Enforcement Actions and Regulatory Guidance
The FDIC has recently taken enforcement actions against banks involved in fintech partnerships, further contributing to GOP lawmakers’ concerns. For instance, First Fed Bank in Washington was ordered to implement enhanced compliance management measures related to its banking as a service offerings. The FDIC alleged unsafe banking practices predominantly tied to a specific fintech relationship. Similarly, Cross River Bank in New Jersey faced a consent order for engaging in unsafe banking practices related to fair lending regulations.
In addition to the FDIC’s actions, the Office of the Comptroller of the Currency and the Federal Reserve issued finalized guidance in June, strengthening the standards for banks seeking to partner with fintech companies. This guidance requires banks to implement risk management practices that account for the potential risks posed by third-party providers, including consultants, merchant payment processors, cloud computing providers, and data aggregators.
Frequently Asked Questions
1. What is the FDIC’s FDITech office?
The FDITech office was established in 2019 to foster a more welcoming environment for banks to adopt financial technology changes. Its main goal was to encourage bank-fintech partnerships and promote innovation in the financial sector.
2. What changes has the FDIC made to the FDITech office?
In January 2023, the FDIC made significant changes to the FDITech office. The office’s mission was altered, focusing primarily on adopting technology within the FDIC rather than fostering external competition and innovation. It was also reorganized as a branch within the agency’s Division of Information Technology.
3. Why are GOP lawmakers criticizing the FDIC’s changes?
Republican lawmakers are concerned that the FDIC’s changes to the innovation office signify a step backward in terms of fostering innovation and encouraging bank-fintech partnerships.

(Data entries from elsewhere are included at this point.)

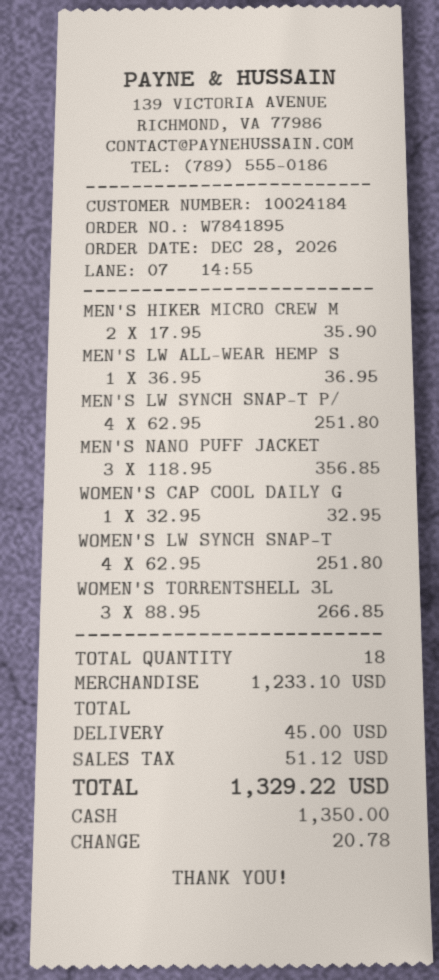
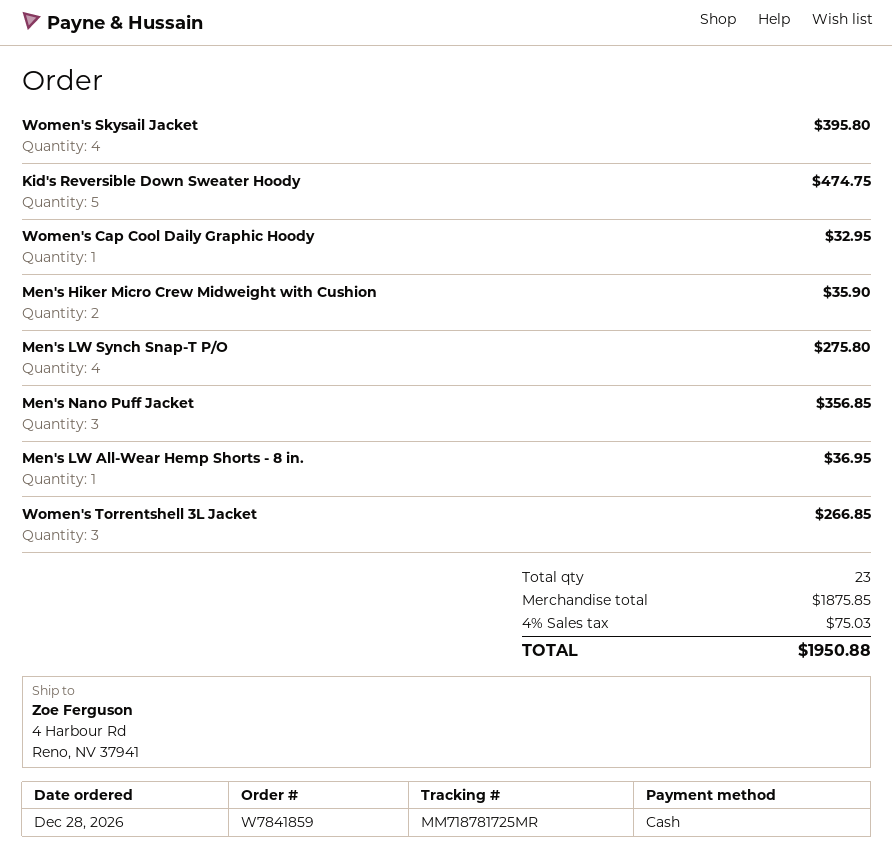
order number: W7841895 -> W7841859
MEN'S LW SYNCH SNAP-T P/: 4 for 251.80 -> 4 for 275.80
WOMEN'S LW SYNCH SNAP-T: 4 for 251.80 -> none
Women's Skysail Jacket: none -> 4 for 395.80
Kid's Reversible Down Sweater Hoody: none -> 5 for 474.75
total quantity: 18 -> 23
subtotal: 1233.10 -> 1875.85
shipping: 45.00 -> none
tax: 51.12 -> 75.03
total: 1329.22 -> 1950.88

They argue that the agency’s approach could hinder the development of innovative products and services that benefit consumers and businesses.
4. What enforcement actions have the FDIC taken against banks?

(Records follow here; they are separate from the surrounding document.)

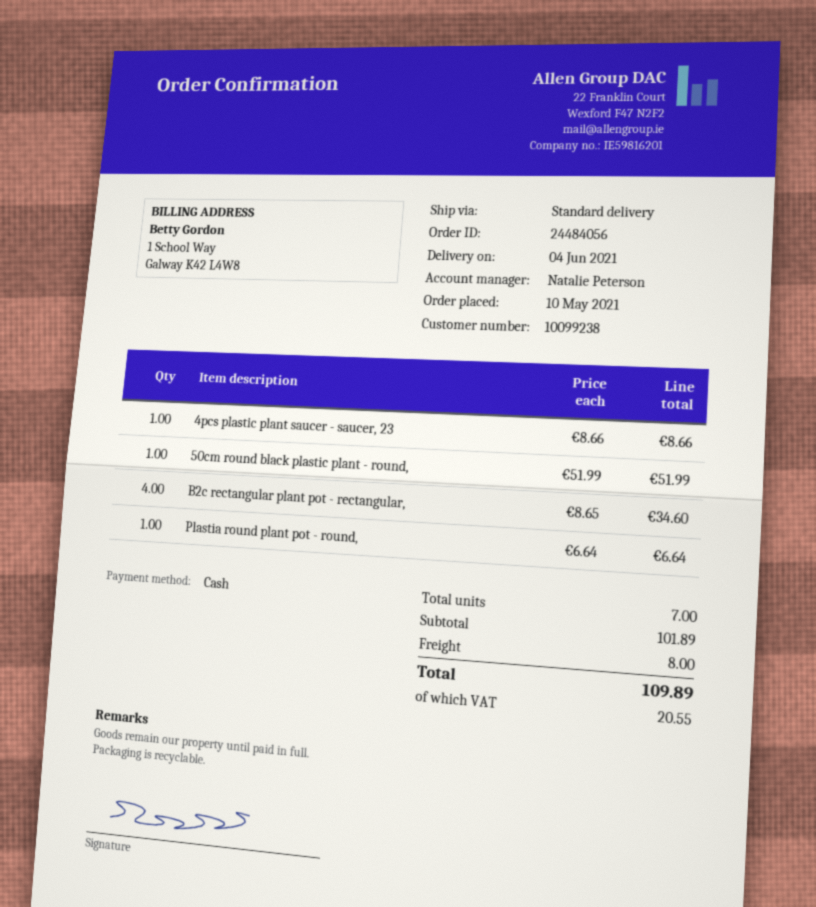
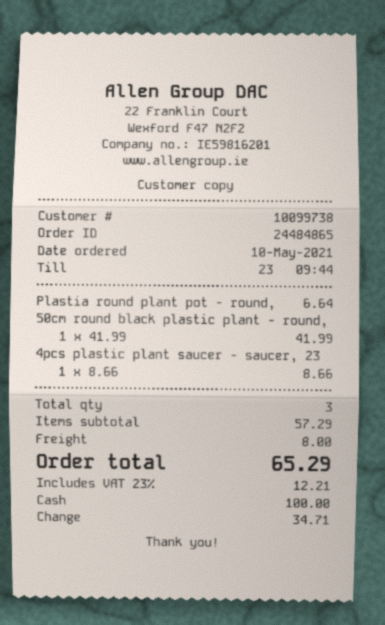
order number: 24484056 -> 24484865
customer number: 10099238 -> 10099738
50cm round black plastic plant - round,: 1 x 51.99 = 51.99 -> 1 x 41.99 = 41.99
B2c rectangular plant pot - rectangular,: 4 x 8.65 = 34.60 -> none
total quantity: 7 -> 3
subtotal: 101.89 -> 57.29
tax: 20.55 -> 12.21
total: 109.89 -> 65.29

The FDIC has taken enforcement actions against banks involved in fintech partnerships. For example, First Fed Bank in Washington was ordered to enhance its compliance management related to banking as a service offerings. Cross River Bank in New Jersey also faced a consent order for engaging in unsafe banking practices related to fair lending regulations.
5. What regulatory guidance has been issued regarding bank-fintech partnerships?
The Office of the Comptroller of the Currency and the Federal Reserve issued guidance in June to strengthen the standards for banks partnering with fintech companies. This guidance requires banks to implement risk management practices that consider the potential risks associated with third-party providers.